Читаем ПСИХОЛОГИЯ ЛИТЕРАТУРНОГО ТВОРЧЕСТВА полностью

Впрочем, Лессинг не прав, говоря об естественных знаках в живописи и о произвольных в поэзии. В сущности, дело в том, что живопись действует только сенсорно, только оптически, тогда как поэзия имеет посредником одновременно и слуховое ощущение и дух. И если естественно, что для глаза могут быть даны только краски, а для уха только звуки, в связи с чем живопись пользуется красками, а музыка — звуками, верным является также и то, что у поэзии имеется другой путь для достижения своей цели, а именно путь слов, словесных представлений, данных столь же как смысл, сколь и как звук. Средство поэзии, слова, не являются какими-то произвольными знаками, какими-то искусственными величинами, безразличными сами по себе и не имеющими внутренней связи с вещами, то есть с данным в душе как впечатление, как чувство, как образ, как мысль, а есть нечто столь закономерное, столь неизбежное, столь прочно переплетенное со всей душевной жизнью, каким едва ли могут быть краски, которыми чисто технически овладел художник. Если вообще надо говорить об естественных и о произвольных знаках в творчестве, то несомненно, что эта естественность гораздо более налицо и психологически и физиологически легче объяснима в искусстве языка, чем в изобразительных искусствах. И если Лессинг не без основания считает ономатопею и междометия «естественными» словами, то правильно было бы сказать, что тот же органически обусловленный характер носит весь язык со всем своим словесным богатством.

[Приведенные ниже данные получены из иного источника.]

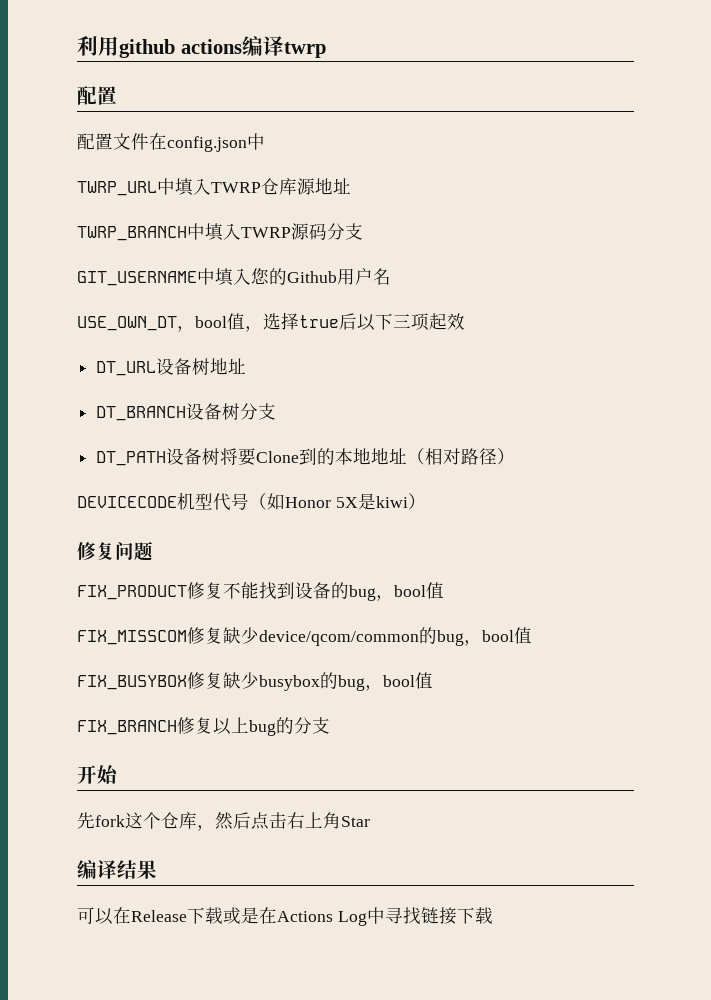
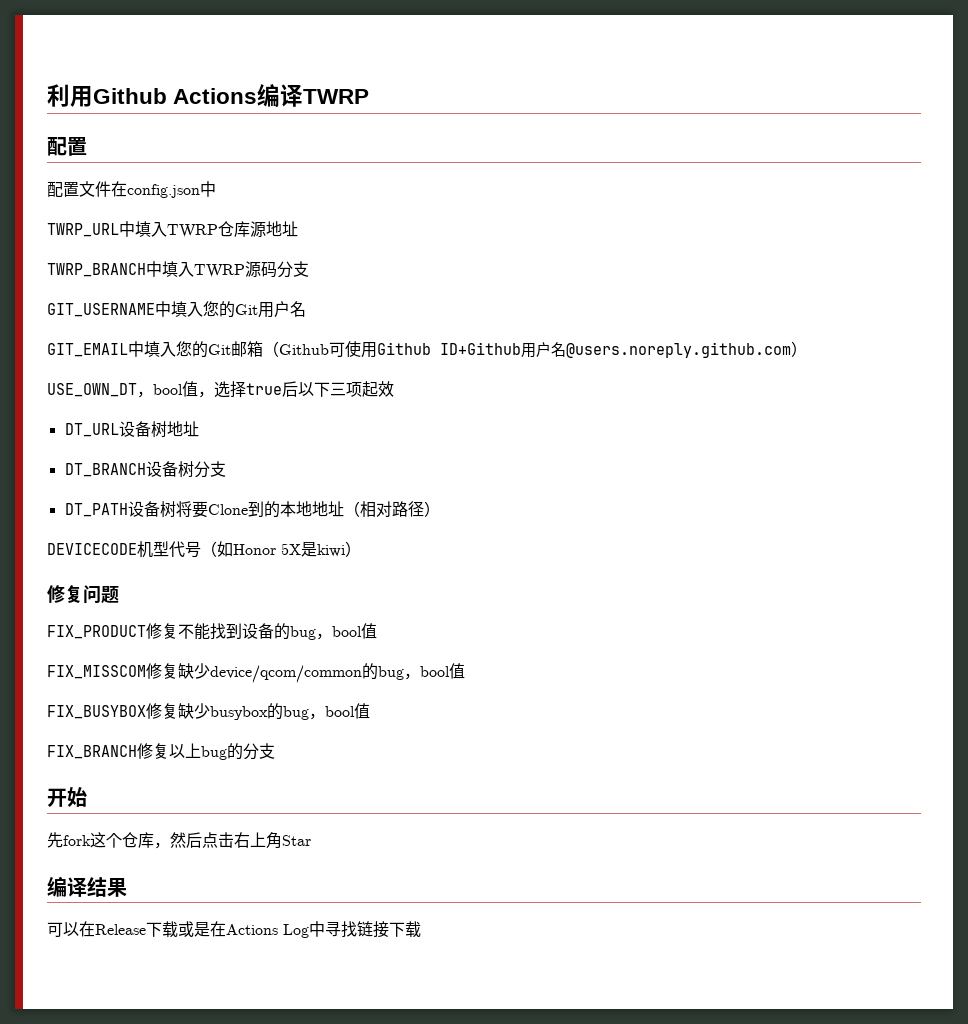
- 利用github actions编译twrp
+ 利用Github Actions编译TWRP
- GIT_USERNAME中填入您的Github用户名
+ GIT_USERNAME中填入您的Git用户名
+ GIT_EMAIL中填入您的Git邮箱（Github可使用Github ID+Github用户名@users.noreply.github.com）

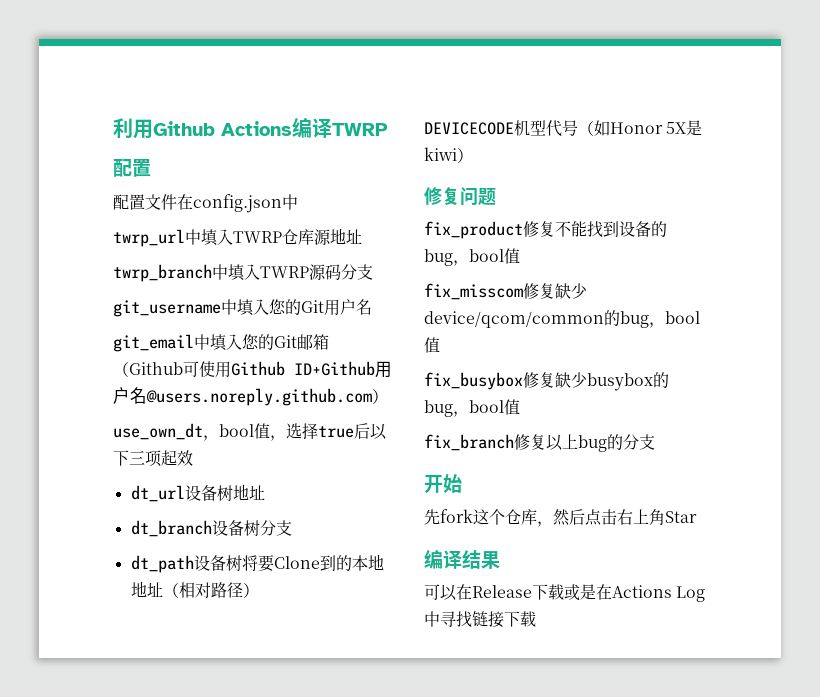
- TWRP_URL中填入TWRP仓库源地址
+ twrp_url中填入TWRP仓库源地址
- TWRP_BRANCH中填入TWRP源码分支
+ twrp_branch中填入TWRP源码分支
- GIT_USERNAME中填入您的Git用户名
+ git_username中填入您的Git用户名
- GIT_EMAIL中填入您的Git邮箱（Github可使用Github ID+Github用户名@users.noreply.github.com）
+ git_email中填入您的Git邮箱（Github可使用Github ID+Github用户名@users.noreply.github.com）
- USE_OWN_DT，bool值，选择true后以下三项起效
+ use_own_dt，bool值，选择true后以下三项起效
- DT_URL设备树地址
+ dt_url设备树地址
- DT_BRANCH设备树分支
+ dt_branch设备树分支
- DT_PATH设备树将要Clone到的本地地址（相对路径）
+ dt_path设备树将要Clone到的本地地址（相对路径）
- FIX_PRODUCT修复不能找到设备的bug，bool值
+ fix_product修复不能找到设备的bug，bool值
- FIX_MISSCOM修复缺少device/qcom/common的bug，bool值
+ fix_misscom修复缺少device/qcom/common的bug，bool值
- FIX_BUSYBOX修复缺少busybox的bug，bool值
+ fix_busybox修复缺少busybox的bug，bool值
- FIX_BRANCH修复以上bug的分支
+ fix_branch修复以上bug的分支

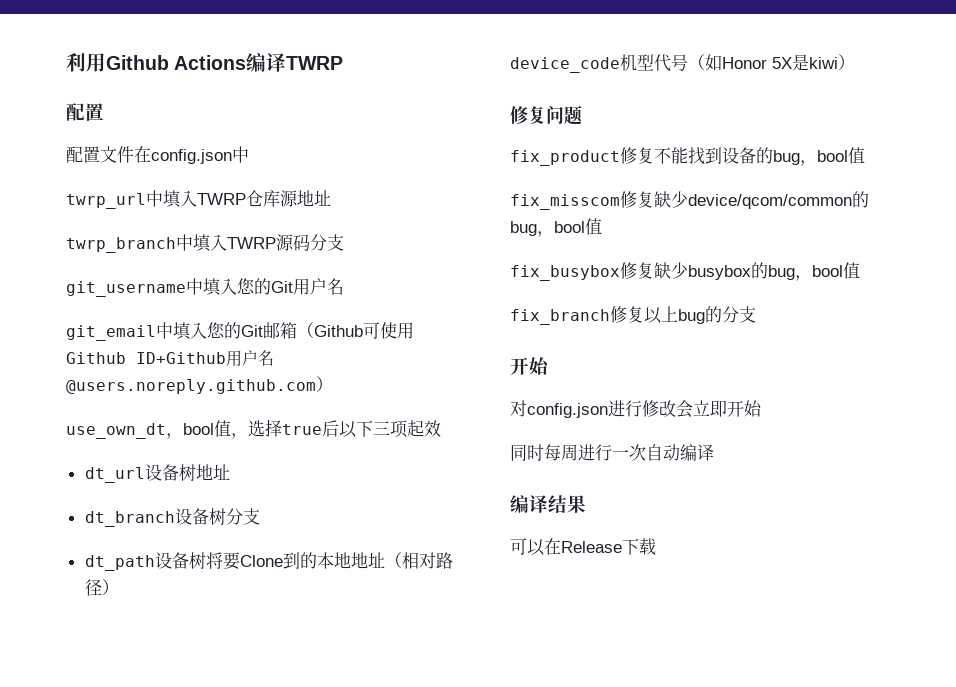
- DEVICECODE机型代号（如Honor 5X是kiwi）
+ device_code机型代号（如Honor 5X是kiwi）
- 先fork这个仓库，然后点击右上角Star
+ 对config.json进行修改会立即开始
+ 同时每周进行一次自动编译
- 可以在Release下载或是在Actions Log中寻找链接下载
+ 可以在Release下载

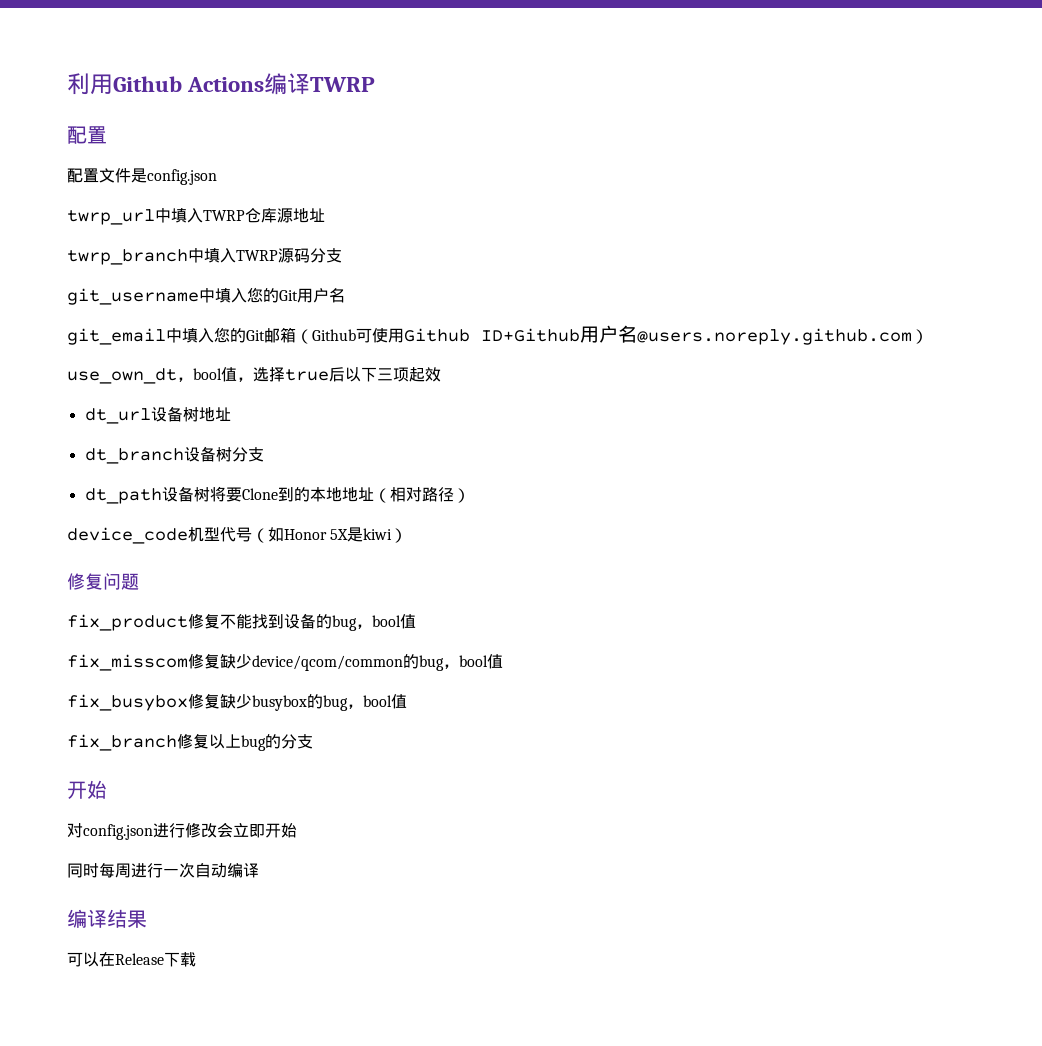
- 配置文件在config.json中
+ 配置文件是config.json

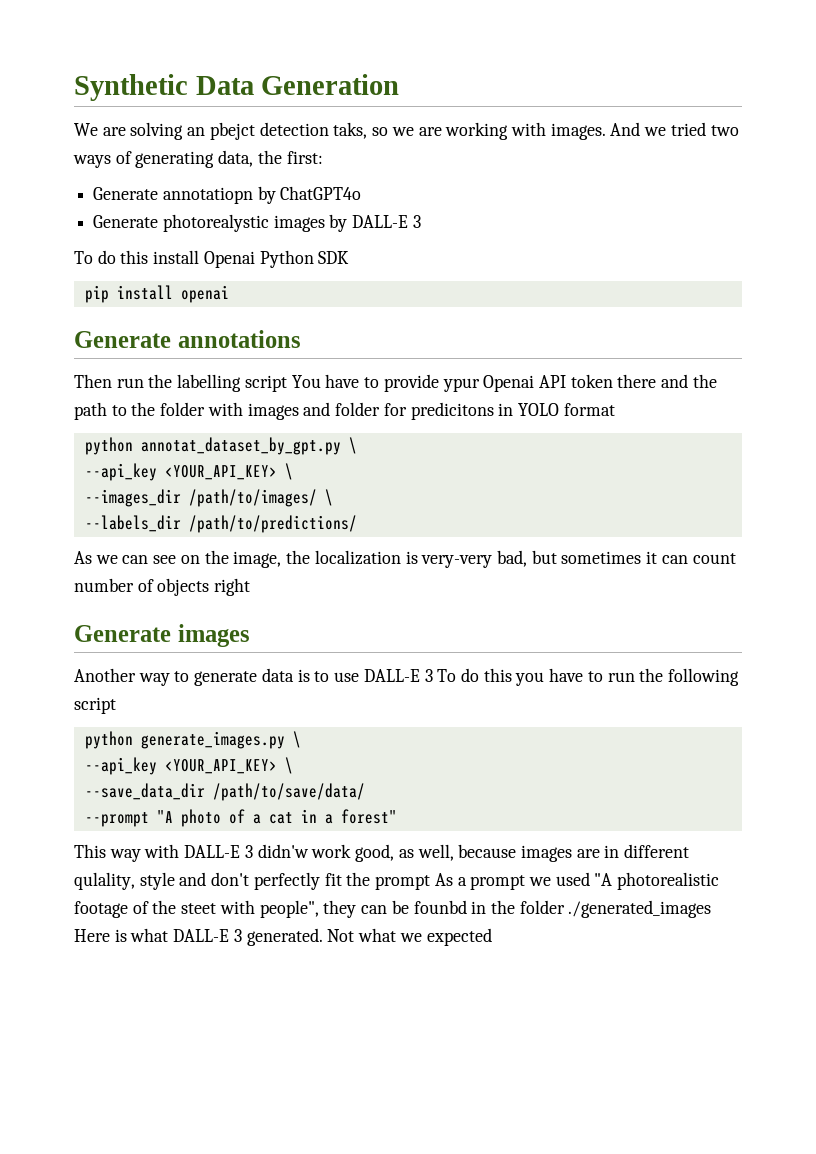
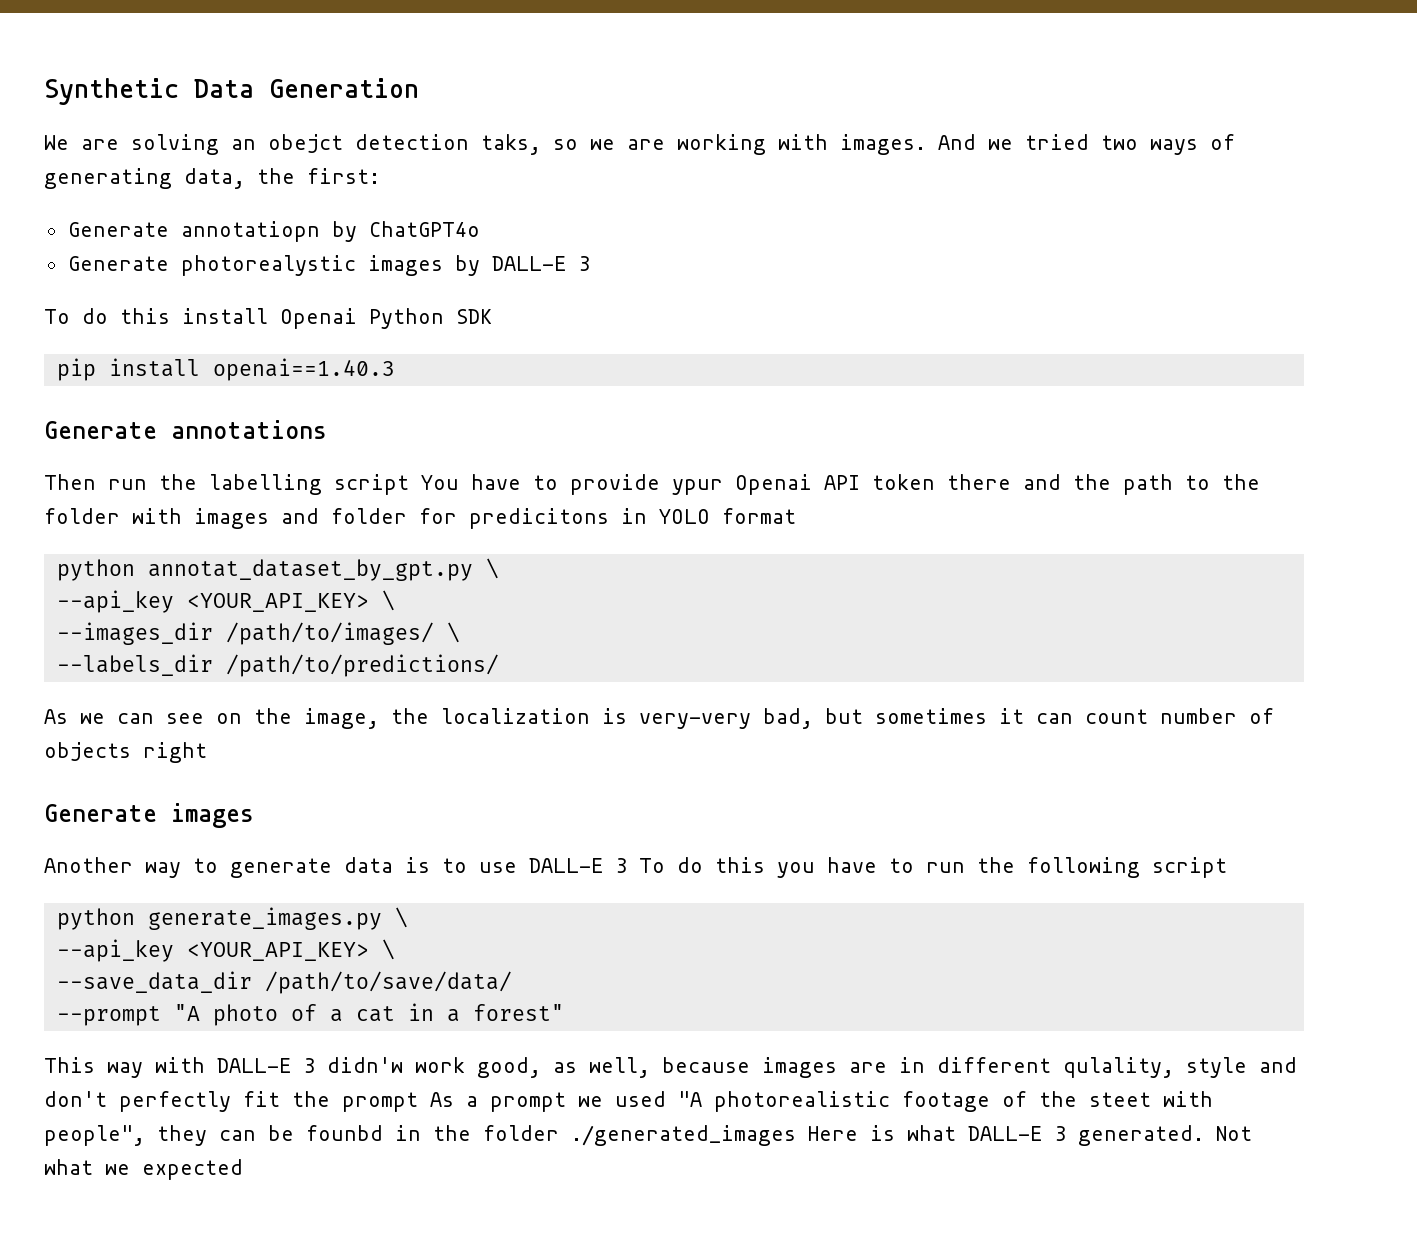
- We are solving an pbejct detection taks, so we are working with images.
+ We are solving an obejct detection taks, so we are working with images.
- pip install openai
+ pip install openai==1.40.3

Лессинг не прав, точнее не вполне прав, и в другом своём утверждении: он хочет целиком изгнать описания из поэзии под тем предлогом, что они были на месте только в живописи, в искусстве «одно подле другого». Несомненно, что механическое перечисление признаков или накопление подробностей, которые могут говорить только глазу, не свидетельствует о хорошем вкусе художника слова, и всякое усилие представить сложную картину во всей пестроте красок и фигур становится тщетным в связи с невозможностью для воображения охватить её легко и наглядно. Ошибки старых и новых писателей в этом направлении как будто призваны оправдать строгую норму Лессинга и подчеркнуть грань между обоими искусствами, которую нельзя перешагнуть безнаказанно. В таком смысле, вероятно, и надо толковать слова Ламартина: «Поэзия хорошо передаёт страдания и радости, но плохо описывает» («La poésie pleure bien, chante, bien, mais elle décrit mal»). Но приводить к логическому завершению это различие между методами «одно подле другого» и «одно после другого» — значит закрывать глаза на бесспорные факты литературной практики и отрицать истинную природу воображения. Потому что, если верно, что всякое описание в поэзии имеет свои узкие рамки, которые нельзя насильственно растягивать, и что никогда поэзия не рисует так рельефно и так непринужденно, как это делает живопись, не менее верно и другое наблюдение: есть поэты, которые именно внушают необыкновенно живые представления о вещах, схваченных глазом, и есть воображения, способные с успехом сочетать единичные черты, из которых складывается картина, хотя эти черты и не даны в соответствии с правилом драматической сукцессии, рекомендованной Лессингом. Один взгляд на творчество Бальзака или Достоевского, столь обильное описаниями обстановки и лиц, столь документированное описаниями видов, одежды и сцен, тут же покажет нам, насколько Лессинг прав и насколько он метит дальше истины.

Лессинг прав, когда считает длинные и бездушные перечисления чем-то очень скучным в поэме или в романе. Мы действительно «возмущаемся» ревностностью Бальзака, когда он ко всякому портрету присоединяет план дома или квартиры, тем более что все эти архитектурные чертежи, как и точные каталоги обойщиков мебели, заставляют нас, по словам одного беспристрастного бальзаковеда, «видеть очень мало из того, что хочет нарисовать нам автор»[1345]. Но в отличие от подобного злоупотребления поэтической живописью имеются случаи, где описание оправданно и уместно. Например, в романах «Евгения Гранде», «Турский кюре» или «Кузен Понс», где мы видим тесную связь между жилищем и его обитателями, между предметами и людьми, так что обе женщины, например, живущие в старом доме в Сомюре, не могут быть поняты без обстановки, обрисованной, впрочем, кратко. Госпожа Гранде и её дочь прикреплены к своему дому, как плющ к дереву. «Их душа сроднилась с душой дома и все, что рисует нам Бальзак — улицу, где их глаза видят редких прохожих, а их уши привыкли ко всякому шуму, резные изделия салона, серый тон которого долго отражается на их лицах, соломенный стул с колесиками в углу у окна, позволяющий госпоже Гранде смотреть на улицу, и у этого стула маленькое кресло Евгении, — всё это составляет часть их духовной жизни и является её существенным элементом» [1346].